[Records supplied Boundary: Start]
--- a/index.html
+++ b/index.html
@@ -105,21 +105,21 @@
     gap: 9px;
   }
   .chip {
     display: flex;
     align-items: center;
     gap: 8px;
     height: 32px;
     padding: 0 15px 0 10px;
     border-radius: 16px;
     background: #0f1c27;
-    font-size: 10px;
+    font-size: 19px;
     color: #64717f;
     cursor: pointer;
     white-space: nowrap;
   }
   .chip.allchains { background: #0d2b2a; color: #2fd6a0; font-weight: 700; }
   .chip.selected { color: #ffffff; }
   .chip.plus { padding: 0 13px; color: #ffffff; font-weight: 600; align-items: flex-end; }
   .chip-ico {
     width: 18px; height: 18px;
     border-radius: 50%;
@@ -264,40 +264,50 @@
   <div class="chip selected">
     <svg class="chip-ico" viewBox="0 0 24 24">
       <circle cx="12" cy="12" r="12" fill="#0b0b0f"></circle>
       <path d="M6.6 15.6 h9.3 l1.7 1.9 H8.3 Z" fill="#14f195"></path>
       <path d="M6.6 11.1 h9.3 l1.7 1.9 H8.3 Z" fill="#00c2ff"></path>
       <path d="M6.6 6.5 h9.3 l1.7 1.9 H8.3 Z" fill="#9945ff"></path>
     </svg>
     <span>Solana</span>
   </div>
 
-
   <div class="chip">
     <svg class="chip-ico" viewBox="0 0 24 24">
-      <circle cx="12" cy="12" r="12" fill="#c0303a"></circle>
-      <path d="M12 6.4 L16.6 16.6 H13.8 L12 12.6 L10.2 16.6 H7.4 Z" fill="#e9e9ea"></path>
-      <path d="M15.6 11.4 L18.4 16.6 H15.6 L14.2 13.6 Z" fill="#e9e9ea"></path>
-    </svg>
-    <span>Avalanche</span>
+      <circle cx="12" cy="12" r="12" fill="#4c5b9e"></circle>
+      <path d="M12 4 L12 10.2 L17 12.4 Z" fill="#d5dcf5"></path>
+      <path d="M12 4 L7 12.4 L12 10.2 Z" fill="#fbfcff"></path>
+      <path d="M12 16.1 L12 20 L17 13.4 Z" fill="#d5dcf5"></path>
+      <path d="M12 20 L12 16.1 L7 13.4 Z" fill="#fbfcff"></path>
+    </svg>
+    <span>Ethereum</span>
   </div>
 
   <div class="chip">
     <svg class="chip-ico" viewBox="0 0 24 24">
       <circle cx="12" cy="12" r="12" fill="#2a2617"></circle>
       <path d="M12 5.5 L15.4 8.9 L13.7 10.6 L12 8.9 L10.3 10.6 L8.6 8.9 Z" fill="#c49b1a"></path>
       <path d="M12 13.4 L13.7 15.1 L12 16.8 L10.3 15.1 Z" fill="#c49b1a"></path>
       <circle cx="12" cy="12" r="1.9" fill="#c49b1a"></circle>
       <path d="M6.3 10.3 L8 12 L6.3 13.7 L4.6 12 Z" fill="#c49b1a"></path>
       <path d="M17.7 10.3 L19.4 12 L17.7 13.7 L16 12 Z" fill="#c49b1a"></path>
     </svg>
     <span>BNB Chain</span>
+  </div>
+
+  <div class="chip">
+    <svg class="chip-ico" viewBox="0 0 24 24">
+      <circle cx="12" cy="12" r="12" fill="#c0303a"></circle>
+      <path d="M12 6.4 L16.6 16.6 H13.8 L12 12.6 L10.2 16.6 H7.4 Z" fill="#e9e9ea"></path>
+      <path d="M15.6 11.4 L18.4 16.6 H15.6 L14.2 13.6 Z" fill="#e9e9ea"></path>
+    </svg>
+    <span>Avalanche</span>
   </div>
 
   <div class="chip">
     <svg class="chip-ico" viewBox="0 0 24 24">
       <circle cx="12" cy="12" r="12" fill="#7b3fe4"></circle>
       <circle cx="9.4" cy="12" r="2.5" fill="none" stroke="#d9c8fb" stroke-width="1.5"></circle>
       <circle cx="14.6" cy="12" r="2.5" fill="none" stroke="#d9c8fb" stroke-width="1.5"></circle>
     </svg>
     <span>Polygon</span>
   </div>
[Records supplied Boundary: End]
* **What you need to do**
Note each line of the material holding "selected" and copy it out.

* **Response for this exercise**
   .chip.selected { color: #ffffff; }
   <div class="chip selected">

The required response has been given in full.